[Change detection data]
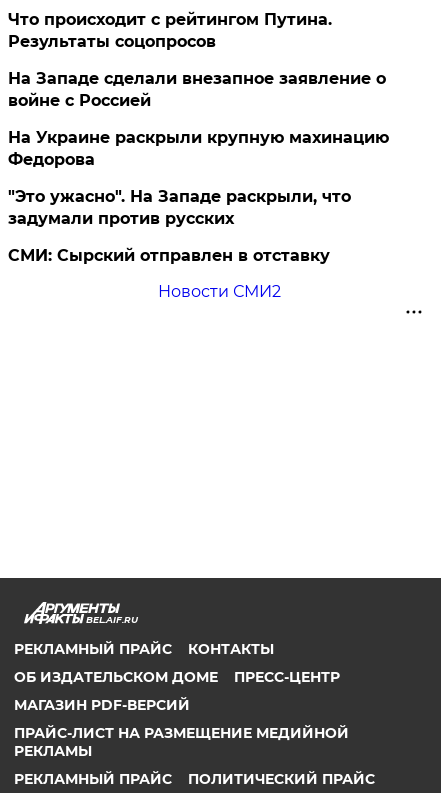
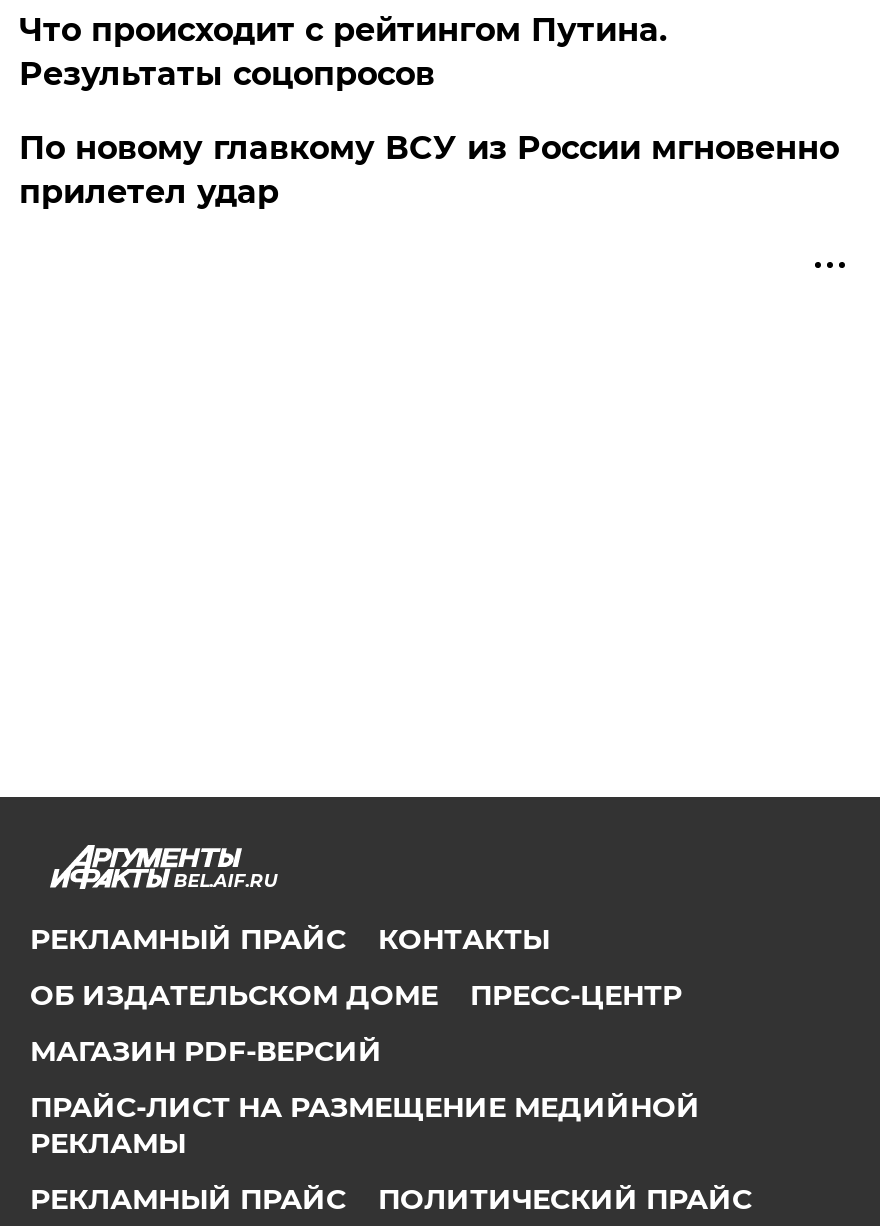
- На Западе сделали внезапное заявление о
- войне с Россией
- На Украине раскрыли крупную махинацию
- Федорова
- "Это ужасно". На Западе раскрыли, что
- задумали против русских
- СМИ: Сырский отправлен в отставку
- Новости СМИ2
+ По новому главкому ВСУ из России мгновенно
+ прилетел удар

▶ **EXERCISE INSTRUCTIONS**
Write out word for word every line from the one containing "Западе раскрыли, что" through the last line of the data, and no other line.

▶ **ANSWER TO THIS PROBLEM**
- "Это ужасно". На Западе раскрыли, что
- задумали против русских
- СМИ: Сырский отправлен в отставку
- Новости СМИ2
+ По новому главкому ВСУ из России мгновенно
+ прилетел удар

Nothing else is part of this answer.